Message of Abbot Paul - Tuesday 4th October 2022

Abbot Paul • October 4, 2022
Last night I took part in a meeting of Christians Together in Ewyas Harold and District, to give its full title, until recently Churches Together, and when I was a young priest, Council of Churches. Belmont belongs to this group, as we once had a church in Ewyas Harold, dedicated to St John Kemble and because we are a rural parish, outside the city boundaries. It brings together Anglicans, Baptists, Catholics and Methodists and is a wonderful opportunity to work and pray together. It’s amazing how truly united we are in our love of Jesus and our desire to be his disciples and proclaim his presence in our world, following the example of St Francis of Assisi, whose feast all Christians celebrate today. He was born in 1181 and died in 1226 and was canonised just two years after his death. 

I have always had the greatest love for St Francis ever since I was a small boy and constantly visited the places associated with his life with my Italian grandmother and my aunts, uncles and cousins. He became very real to me, a beloved friend and companion. One place in particular I adored was a small chapel, with early medieval frescos, on farmland owned by my great uncle and aunt, Zio Beniamino and Zia Annunziata, just outside the village of Valfabbrica on the banks of the river Topino, halfway between Assisi and Gubbio. Here Francis would spend the night in prayer when walking from one town to another, and there was a large stone he apparently used as a pillow. I just loved lying there and imagining I was San Francesco. Of course, I was only allowed to take a siesta there, never spend the night. Forgive me sharing a personal memory, so dear to my heart. 

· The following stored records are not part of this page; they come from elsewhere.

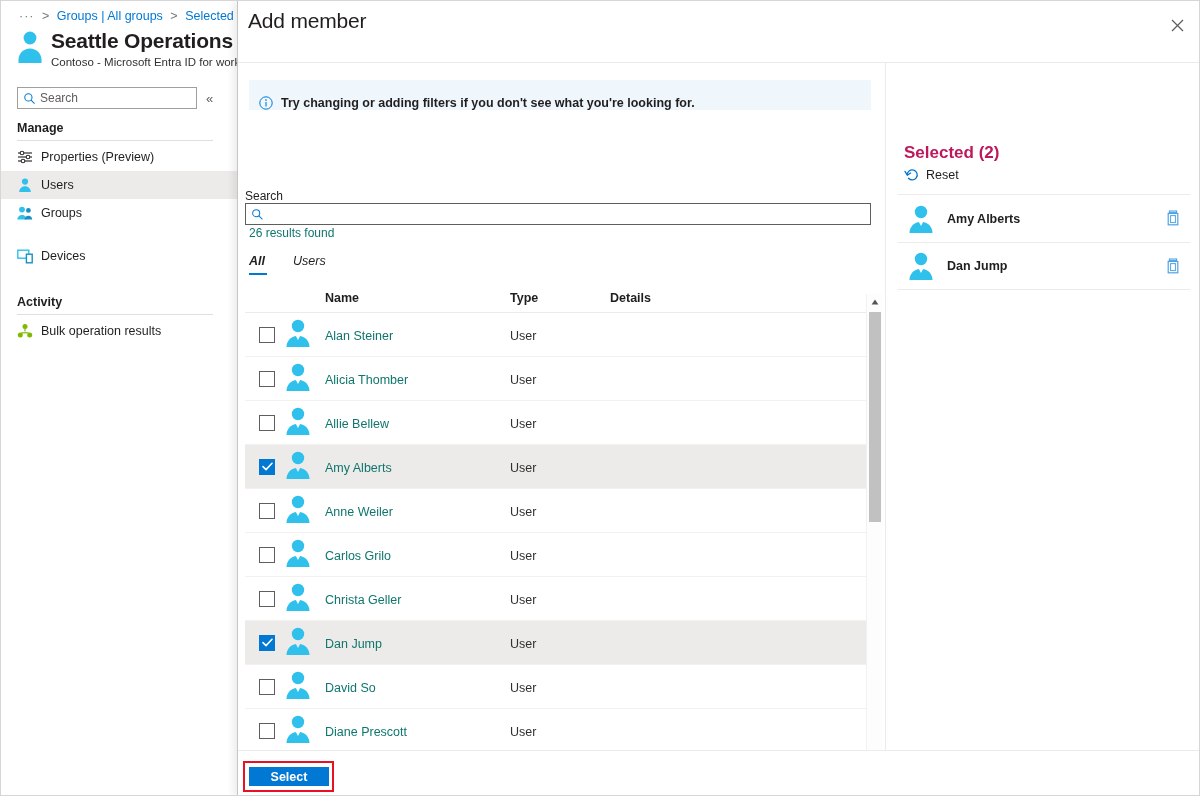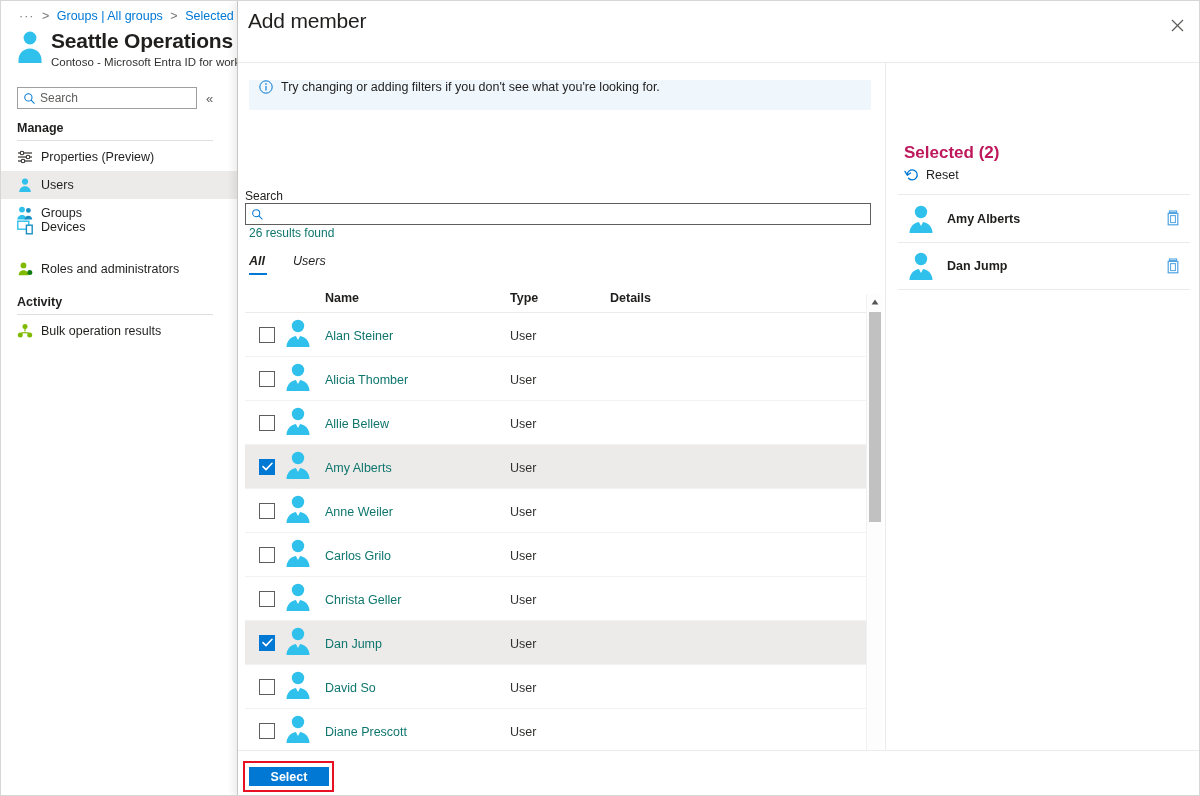--- a/index.html
+++ b/index.html
@@ -122,7 +122,7 @@
     position: absolute; left: 11px; top: 17px;
     width: 622px; height: 30px;
     background: #eff6fc;
-    display: flex; align-items: flex-start; padding-left: 10px;
+    display: flex; align-items: flex-end; padding-left: 10px; font-weight: bold;
   }
   .info-bar .ib-icon { flex: 0 0 14px; margin-right: 8px; }
   .info-bar .ib-text { font-size: 12.5px; color: #201f1e; }

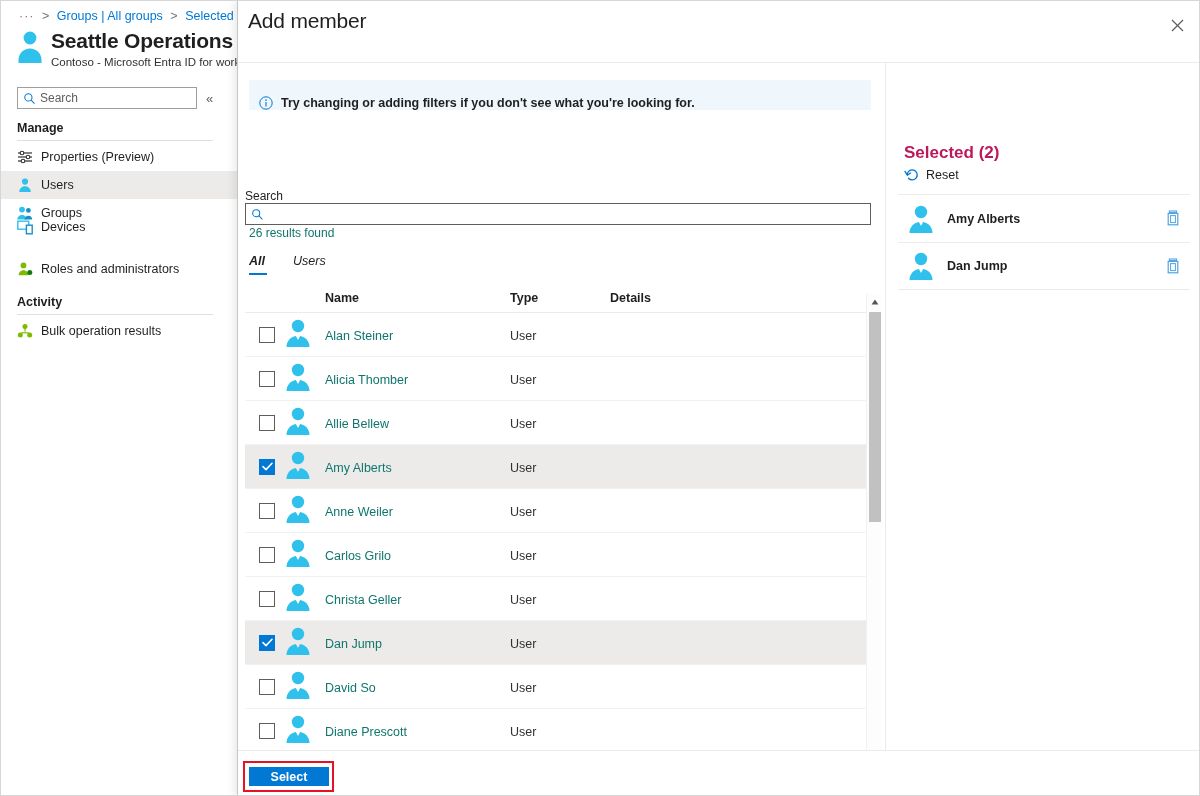--- a/index.html
+++ b/index.html
@@ -357,7 +357,7 @@
       <span class="ni-label">Groups</span>
     </div>
 
-    <div class="nav-item" style="top:212px;">
+    <div class="nav-item" style="top:241px;">
       <svg class="ni-icon" viewBox="0 0 16 16">
         <rect x="0.8" y="2.2" width="11" height="8" fill="#fff" stroke="#2fc0ec" stroke-width="1.4"></rect>
         <rect x="9.4" y="6.2" width="5.8" height="8.6" fill="#fff" stroke="#1a8fc4" stroke-width="1.4"></rect>

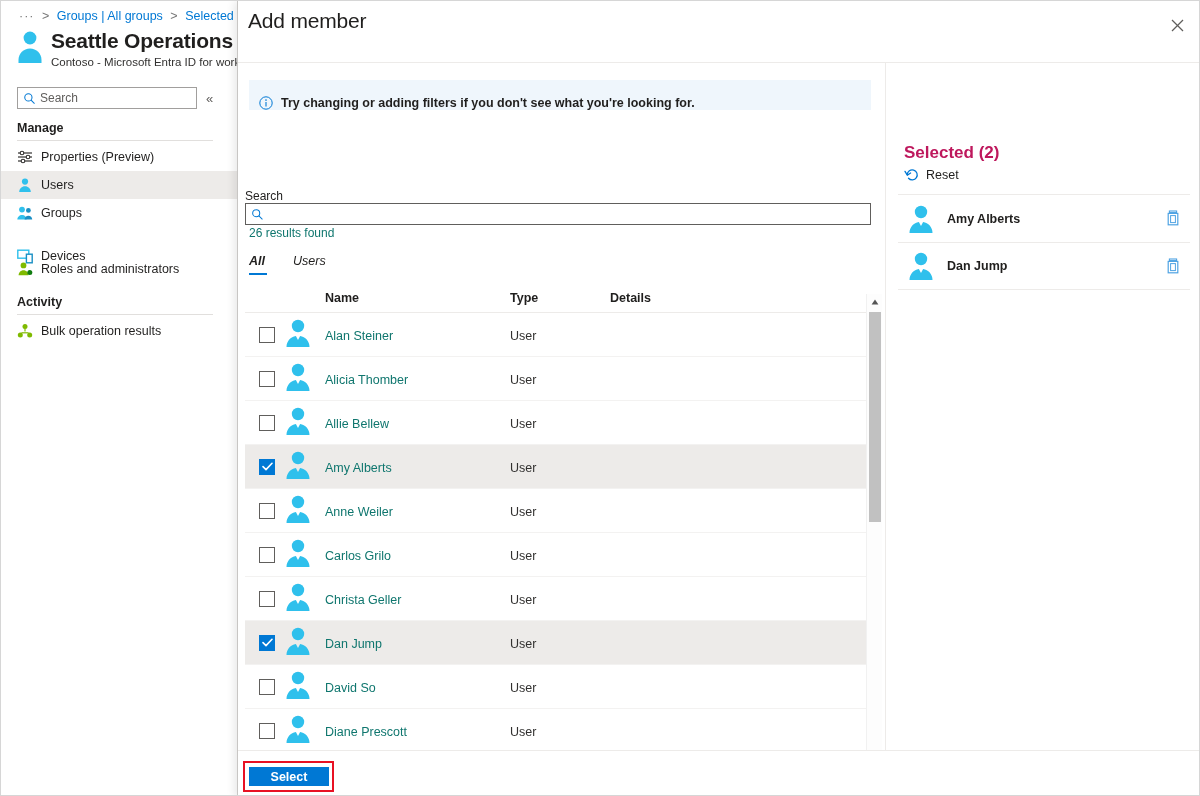--- a/index.html
+++ b/index.html
@@ -365,14 +365,6 @@
       <span class="ni-label">Devices</span>
     </div>
 
-    <div class="nav-item" style="top:254px;">
-      <svg class="ni-icon" viewBox="0 0 16 16">
-        <circle cx="6.5" cy="4.4" r="2.9" fill="#7fba00"></circle>
-        <path d="M1.6 14.2c0-2.7 2.2-4.9 4.9-4.9s4.9 2.2 4.9 4.9z" fill="#7fba00"></path>
-        <circle cx="12.8" cy="11.6" r="2.5" fill="#107c10"></circle>
-      </svg>
-      <span class="ni-label">Roles and administrators</span>
-    </div>
 
     <div class="nav-group-label" style="top:294px;">Activity</div>
     <div class="nav-rule" style="top:313px;"></div>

 Our Gospel reading from Luke, (Lk 10: 38-42), is the famous account of Jesus visiting Martha and Mary. “Jesus came to a village, and a woman named Martha welcomed him into her house. She had a sister called Mary, who sat down at the Lord’s feet and listened to him speaking. Now Martha who was distracted with all the serving said, ‘Lord, do you not care that my sister is leaving me to do the serving all by myself? Please tell her to help me.’ But the Lord answered: ‘Martha, Martha,’ he said ‘you worry and fret about so many things, and yet few are needed, indeed only one. It is Mary who has chosen the better part; it is not to be taken from her.’”
Although not the Gospel for the feast but for the feria, nevertheless it helps us understand the person and vocation of Francis, who was both a contemplative, blessed with the stigmata, and very much a man of action, a missionary, who preached the Gospel to the poor, not in the official language of the Church, but in the vernacular they spoke and understood. He wrote simple poems and hymns with which they could learn the truths of the Christian faith and come to know Jesus and Our Lady. He invented a visual aid in the Christmas crib. He rejected riches, power and influence in favour of the way of Christian discipleship, the poverty of Jesus and the way of the Cross. May we learn from him and follow his example as best we can.